Statutory board of the Government of Singapore

The Casino Regulatory Authority of Singapore (CRA) was a statutory board under the Ministry of Home Affairs of the Government of Singapore. It was formed on 2 April 2008 to regulate the management and operation of the casinos in Singapore.

The CRA was responsible for ensuring that the management and operation of the casinos in Singapore remained free from criminal influence or exploitation. It also ensured that gaming in a casino was conducted honestly, and that casinos did not cause harm to minors, vulnerable persons and society at large.

On 1 August 2022, it was reconstituted to form the Gambling Regulatory Authority of Singapore.

==Enforcement Actions==
In 2017, the CRA imposed financial penalties of SGD$60,000 on the two casino operators for lapses in their security screening.

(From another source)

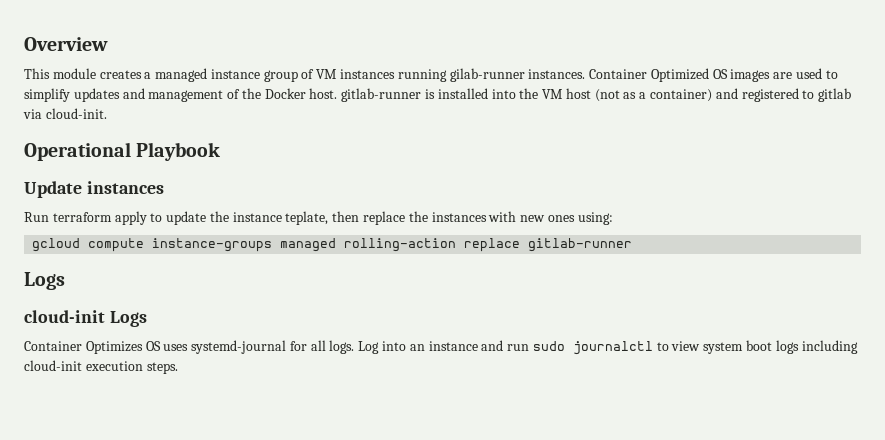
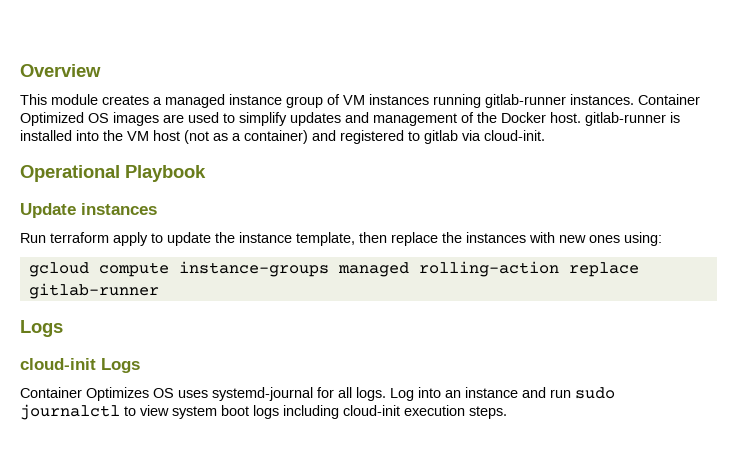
[449,68,525,82] gilab-runner -> [485,94,566,108] gitlab-runner
[285,211,329,225] teplate, -> [296,232,355,246] template,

Marina Bay Sands was fined SGD$5,000 for failure to prevent one permanent resident from entering or remaining on its casino premises without a valid entry levy.

Resorts World Sentosa was fined SGD$55,000 for failures to prevent three minors and one excluded person gaining access to the casino floor.

Under the Casino Control Act, an entry levy is chargeable to Singapore citizens or permanent residents wishing to enter the casino area of each resort.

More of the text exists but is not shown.